Have you ever seen a woman after she’s left a relationship that went on for years? She blinks her eyes as though emerging from a deep sleep. She looks at her skin and says “How long has it been since I looked at my skin? It’s like parchment.” She looks at her hair and says “How long has it been since I looked at my hair? It’s like black coils shot through with silver.” Then she looks at her clothes and says “I don’t know how to dress in this new day and age. I don’t know how to talk to people. I don’t know what to do with myself when I go home.”

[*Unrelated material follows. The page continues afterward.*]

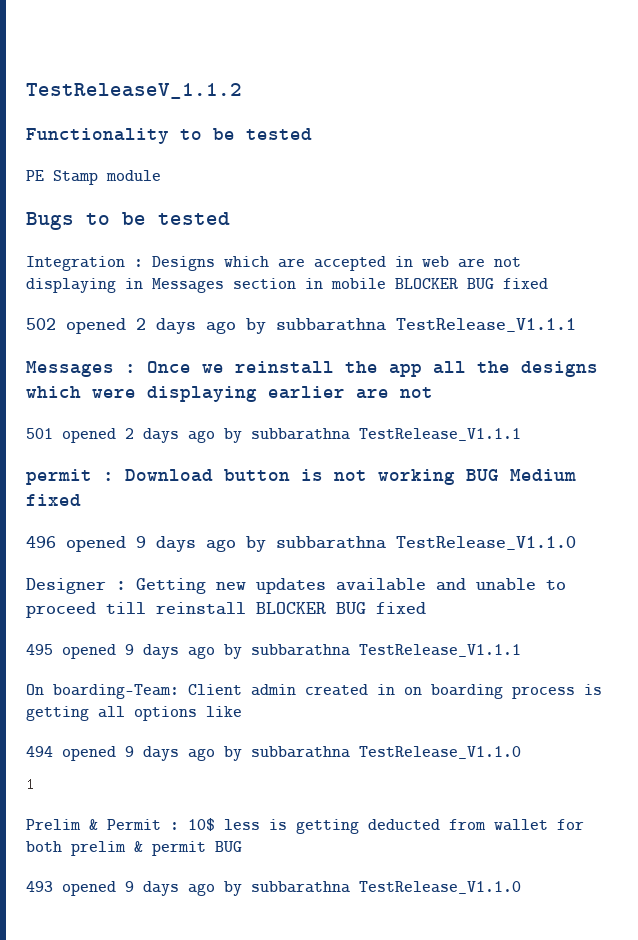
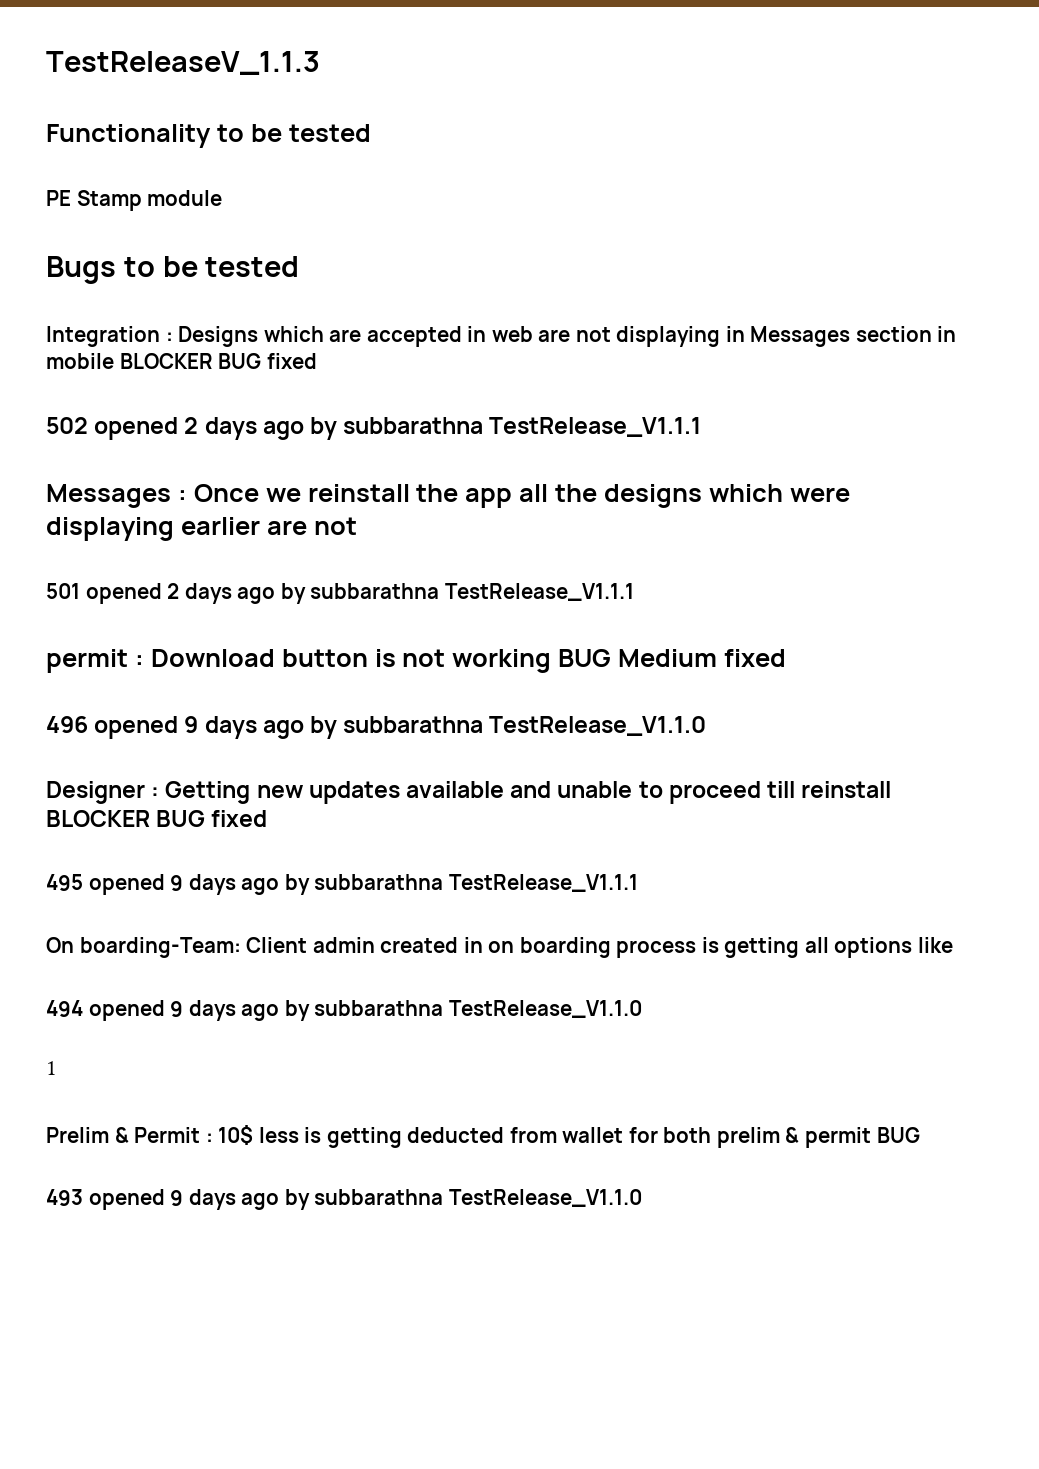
[26,83,242,99] TestReleaseV_1.1.2 -> [46,51,320,75] TestReleaseV_1.1.3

After spending some time trudging through these new sensations, her back becomes bent and her step begins to hobble. When this happens, she tells you that she’s going to find a way back so she can fall asleep again. It’s like letting go off Eurydice and watching her spiral back into darkness. Oh, you can try to talk to her. You can say “You’ve been trying to make it work with him for years, and you end up unhappy. You end up leaving. Or he leaves you. Maybe it’s time to move on.” And she says (or doesn’t say, but says it all the same): “I don’t have the years left to move on. I don’t know how to dress or talk. Love isn’t fun. Love isn’t easy. If you want love, you have to work. Work. Work. Work. Work. Work.”
And you can’t make her understand that she’s glancing at the blurry sides of a magnifying glass instead of looking directly into the center of its clarity. That fear tricks her into curling up and hunching over her knees when she ought to be breaking open like a shell. That her mirror is a chattering, mocking portrait of Dorian Gray telling her lies. That if she was able to backflip outside of herself, like a brand-new ghost doing ecstatic cartwheels, she’d catch a glimpse of herself full in the face and realize that she’s never looked younger.